The exterior landscaping is featuring a lot of natural stone laid walkways and patios no matter how well laid these surfaces are they will shift over time. All I've heard throughout this project is "Universal Design" stressing accessibility. Well, speaking for all grandmothers - they avoid walking on uneven and mottled surfaces like the plague. I realize you want to show off unique hardscapes but you really missed the mark for this meeting your "Universal Design" criteria ... in this respect ugly or not it should all be a poured even surface!
The recent episode appeared to show interior shiplap pine being installed directly over spray foam insulation. If so, I think this violates all building codes that require a thermal barrier like 1/2" gypsum be installed over all spray foams. I hope someone with more expertise replies to this!

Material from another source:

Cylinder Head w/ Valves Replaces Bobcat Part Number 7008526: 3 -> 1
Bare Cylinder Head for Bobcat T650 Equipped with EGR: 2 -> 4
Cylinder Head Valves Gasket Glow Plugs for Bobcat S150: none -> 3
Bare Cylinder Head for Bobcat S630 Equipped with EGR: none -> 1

Absolutely love the show and have for years, tho' the increasing commercialization over time is unfortunate.
As usual a wonderful finish. But am I the only person that watched this project go up and wondered, "what does this owner do for a living?" The final cost for this thing has to be just amazing for such a small structure.
Let's see, a new well, a state of the art geothermal system a 3 stage water purification system a multi-stage sewage treatment PLANT, a huge electrical generator and I can't even remember what-all else. All together of course it's a wonderful piece of work but how many people can possibly support such expense? Oh and let's not forget this is all for a cottage!
Now the truth is for this viewer the increasing cost of all the projects has been on my mind for years. Typically I just give it all a mental shrug and chalk it up to the cost of doing business in the late 20th and early 21st Century. But not on this project. For some reason as I watched all of this go on my mental calculator just kept running the whole time. I bring it up because this experience is the predominate memory I'll have of this project and that's unique in all my viewing.
This house looks like a space ship with ll the tech.-- HVAC, water, power,sewage, etc. what H-ll did this cost????
Where is the garage?? Gotta have a garage with easy accessibility and door to kitchen.